▶ TO DO
With pictures left out, set down every record word for word.

▶ Front-end code change data
——————

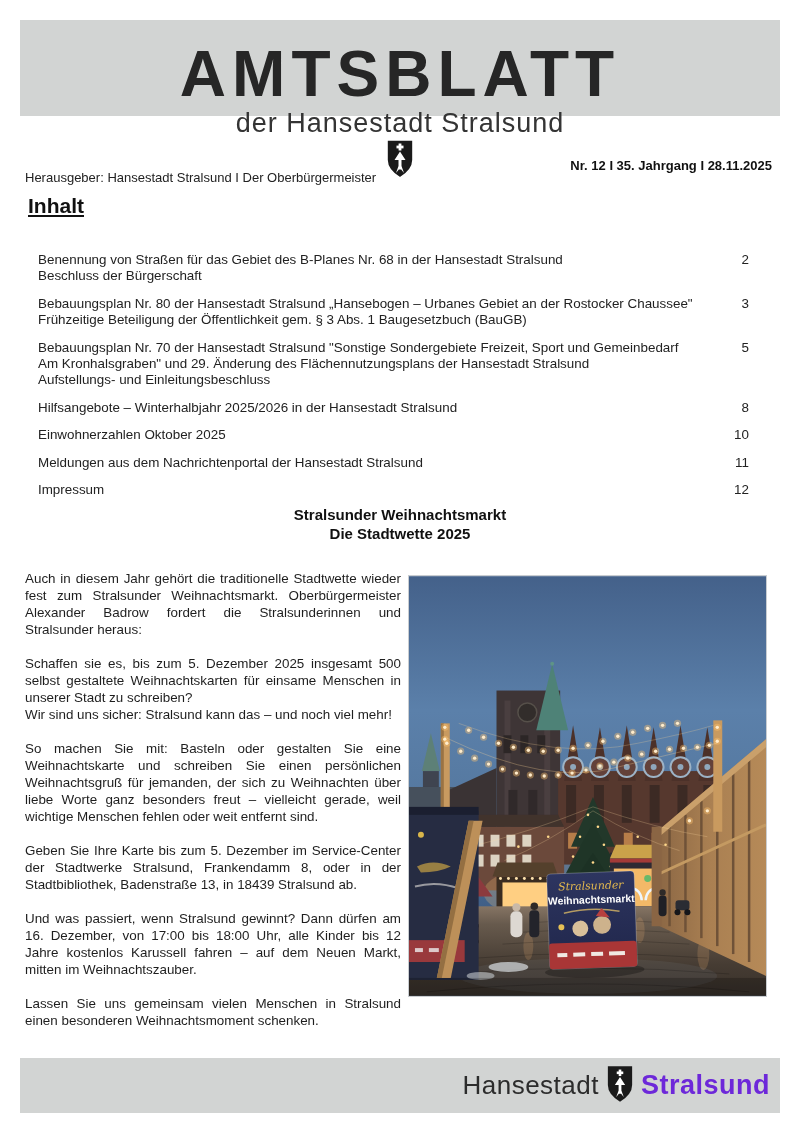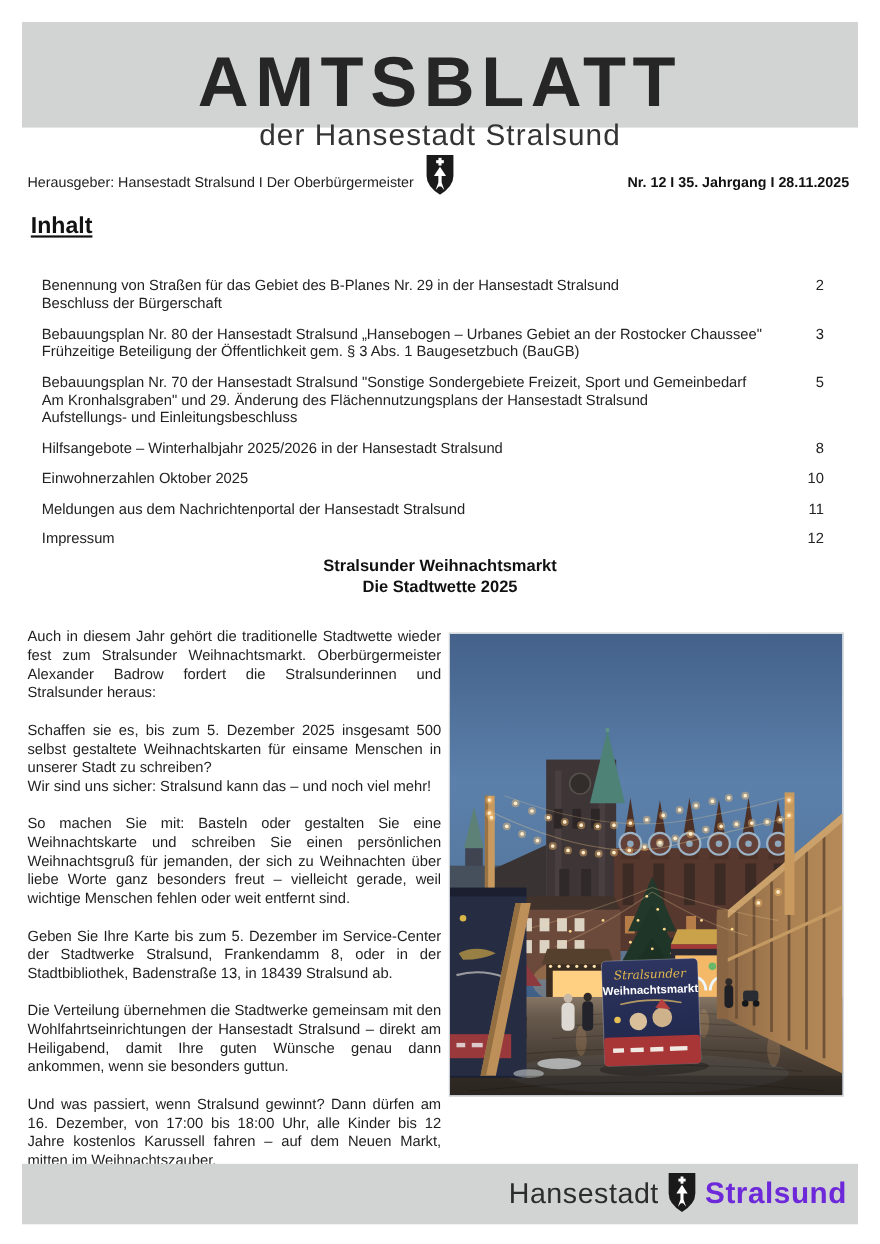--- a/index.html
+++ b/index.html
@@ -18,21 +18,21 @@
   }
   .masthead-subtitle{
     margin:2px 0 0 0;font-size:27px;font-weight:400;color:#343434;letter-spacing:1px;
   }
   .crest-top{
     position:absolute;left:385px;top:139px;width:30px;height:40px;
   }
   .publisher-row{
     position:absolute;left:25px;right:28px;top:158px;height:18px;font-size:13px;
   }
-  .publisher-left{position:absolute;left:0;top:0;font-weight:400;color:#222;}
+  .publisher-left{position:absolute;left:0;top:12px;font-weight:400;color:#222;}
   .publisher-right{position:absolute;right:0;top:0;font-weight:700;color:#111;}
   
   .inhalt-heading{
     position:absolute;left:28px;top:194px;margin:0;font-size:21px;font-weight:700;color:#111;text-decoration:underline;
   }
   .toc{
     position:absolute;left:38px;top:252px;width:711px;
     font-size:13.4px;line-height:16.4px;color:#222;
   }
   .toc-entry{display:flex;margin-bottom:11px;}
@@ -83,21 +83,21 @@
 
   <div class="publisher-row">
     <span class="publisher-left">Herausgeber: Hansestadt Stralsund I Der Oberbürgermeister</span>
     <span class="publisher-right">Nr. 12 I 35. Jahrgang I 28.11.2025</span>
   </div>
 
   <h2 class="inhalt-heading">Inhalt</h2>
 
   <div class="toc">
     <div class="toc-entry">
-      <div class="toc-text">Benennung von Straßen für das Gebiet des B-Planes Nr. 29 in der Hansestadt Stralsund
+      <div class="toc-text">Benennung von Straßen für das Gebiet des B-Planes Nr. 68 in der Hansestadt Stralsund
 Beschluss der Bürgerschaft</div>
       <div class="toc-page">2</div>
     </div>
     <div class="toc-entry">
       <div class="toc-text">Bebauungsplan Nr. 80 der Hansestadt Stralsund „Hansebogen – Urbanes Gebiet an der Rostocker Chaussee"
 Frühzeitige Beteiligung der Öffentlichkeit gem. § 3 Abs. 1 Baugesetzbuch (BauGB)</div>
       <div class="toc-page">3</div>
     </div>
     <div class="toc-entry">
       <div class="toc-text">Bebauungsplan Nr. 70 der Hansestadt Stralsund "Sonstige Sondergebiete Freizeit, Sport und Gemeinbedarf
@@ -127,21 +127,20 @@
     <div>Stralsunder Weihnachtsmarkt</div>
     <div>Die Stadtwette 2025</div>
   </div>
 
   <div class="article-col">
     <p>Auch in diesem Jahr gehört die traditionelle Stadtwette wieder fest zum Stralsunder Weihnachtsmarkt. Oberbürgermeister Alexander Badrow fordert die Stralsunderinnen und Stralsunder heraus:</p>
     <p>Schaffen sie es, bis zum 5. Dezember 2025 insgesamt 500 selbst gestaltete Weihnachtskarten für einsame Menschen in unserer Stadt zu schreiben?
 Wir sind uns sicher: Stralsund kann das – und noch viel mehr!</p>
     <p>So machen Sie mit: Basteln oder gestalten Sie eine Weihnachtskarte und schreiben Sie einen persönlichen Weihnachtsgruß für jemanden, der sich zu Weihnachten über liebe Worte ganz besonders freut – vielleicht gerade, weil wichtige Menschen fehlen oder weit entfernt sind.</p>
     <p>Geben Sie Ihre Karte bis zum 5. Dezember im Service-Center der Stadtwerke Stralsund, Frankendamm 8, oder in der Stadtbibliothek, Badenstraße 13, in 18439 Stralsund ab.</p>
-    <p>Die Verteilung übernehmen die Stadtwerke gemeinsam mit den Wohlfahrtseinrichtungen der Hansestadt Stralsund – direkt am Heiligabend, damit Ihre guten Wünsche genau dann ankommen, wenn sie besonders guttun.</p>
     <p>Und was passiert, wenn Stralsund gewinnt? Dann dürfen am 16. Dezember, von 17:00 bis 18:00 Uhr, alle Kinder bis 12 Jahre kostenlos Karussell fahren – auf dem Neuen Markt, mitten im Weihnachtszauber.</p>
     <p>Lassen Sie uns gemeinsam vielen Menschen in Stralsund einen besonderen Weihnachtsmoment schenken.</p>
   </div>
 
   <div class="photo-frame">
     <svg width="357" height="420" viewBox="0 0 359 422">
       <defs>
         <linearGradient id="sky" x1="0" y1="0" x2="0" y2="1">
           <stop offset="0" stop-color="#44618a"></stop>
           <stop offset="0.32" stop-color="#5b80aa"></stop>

——————

▶ SOLUTION
--- a/index.html
+++ b/index.html
@@ -18,21 +18,21 @@
   }
   .masthead-subtitle{
     margin:2px 0 0 0;font-size:27px;font-weight:400;color:#343434;letter-spacing:1px;
   }
   .crest-top{
     position:absolute;left:385px;top:139px;width:30px;height:40px;
   }
   .publisher-row{
     position:absolute;left:25px;right:28px;top:158px;height:18px;font-size:13px;
   }
-  .publisher-left{position:absolute;left:0;top:0;font-weight:400;color:#222;}
+  .publisher-left{position:absolute;left:0;top:12px;font-weight:400;color:#222;}
   .publisher-right{position:absolute;right:0;top:0;font-weight:700;color:#111;}
   
   .inhalt-heading{
     position:absolute;left:28px;top:194px;margin:0;font-size:21px;font-weight:700;color:#111;text-decoration:underline;
   }
   .toc{
     position:absolute;left:38px;top:252px;width:711px;
     font-size:13.4px;line-height:16.4px;color:#222;
   }
   .toc-entry{display:flex;margin-bottom:11px;}
@@ -83,21 +83,21 @@
 
   <div class="publisher-row">
     <span class="publisher-left">Herausgeber: Hansestadt Stralsund I Der Oberbürgermeister</span>
     <span class="publisher-right">Nr. 12 I 35. Jahrgang I 28.11.2025</span>
   </div>
 
   <h2 class="inhalt-heading">Inhalt</h2>
 
   <div class="toc">
     <div class="toc-entry">
-      <div class="toc-text">Benennung von Straßen für das Gebiet des B-Planes Nr. 29 in der Hansestadt Stralsund
+      <div class="toc-text">Benennung von Straßen für das Gebiet des B-Planes Nr. 68 in der Hansestadt Stralsund
 Beschluss der Bürgerschaft</div>
       <div class="toc-page">2</div>
     </div>
     <div class="toc-entry">
       <div class="toc-text">Bebauungsplan Nr. 80 der Hansestadt Stralsund „Hansebogen – Urbanes Gebiet an der Rostocker Chaussee"
 Frühzeitige Beteiligung der Öffentlichkeit gem. § 3 Abs. 1 Baugesetzbuch (BauGB)</div>
       <div class="toc-page">3</div>
     </div>
     <div class="toc-entry">
       <div class="toc-text">Bebauungsplan Nr. 70 der Hansestadt Stralsund "Sonstige Sondergebiete Freizeit, Sport und Gemeinbedarf
@@ -127,21 +127,20 @@
     <div>Stralsunder Weihnachtsmarkt</div>
     <div>Die Stadtwette 2025</div>
   </div>
 
   <div class="article-col">
     <p>Auch in diesem Jahr gehört die traditionelle Stadtwette wieder fest zum Stralsunder Weihnachtsmarkt. Oberbürgermeister Alexander Badrow fordert die Stralsunderinnen und Stralsunder heraus:</p>
     <p>Schaffen sie es, bis zum 5. Dezember 2025 insgesamt 500 selbst gestaltete Weihnachtskarten für einsame Menschen in unserer Stadt zu schreiben?
 Wir sind uns sicher: Stralsund kann das – und noch viel mehr!</p>
     <p>So machen Sie mit: Basteln oder gestalten Sie eine Weihnachtskarte und schreiben Sie einen persönlichen Weihnachtsgruß für jemanden, der sich zu Weihnachten über liebe Worte ganz besonders freut – vielleicht gerade, weil wichtige Menschen fehlen oder weit entfernt sind.</p>
     <p>Geben Sie Ihre Karte bis zum 5. Dezember im Service-Center der Stadtwerke Stralsund, Frankendamm 8, oder in der Stadtbibliothek, Badenstraße 13, in 18439 Stralsund ab.</p>
-    <p>Die Verteilung übernehmen die Stadtwerke gemeinsam mit den Wohlfahrtseinrichtungen der Hansestadt Stralsund – direkt am Heiligabend, damit Ihre guten Wünsche genau dann ankommen, wenn sie besonders guttun.</p>
     <p>Und was passiert, wenn Stralsund gewinnt? Dann dürfen am 16. Dezember, von 17:00 bis 18:00 Uhr, alle Kinder bis 12 Jahre kostenlos Karussell fahren – auf dem Neuen Markt, mitten im Weihnachtszauber.</p>
     <p>Lassen Sie uns gemeinsam vielen Menschen in Stralsund einen besonderen Weihnachtsmoment schenken.</p>
   </div>
 
   <div class="photo-frame">
     <svg width="357" height="420" viewBox="0 0 359 422">
       <defs>
         <linearGradient id="sky" x1="0" y1="0" x2="0" y2="1">
           <stop offset="0" stop-color="#44618a"></stop>
           <stop offset="0.32" stop-color="#5b80aa"></stop>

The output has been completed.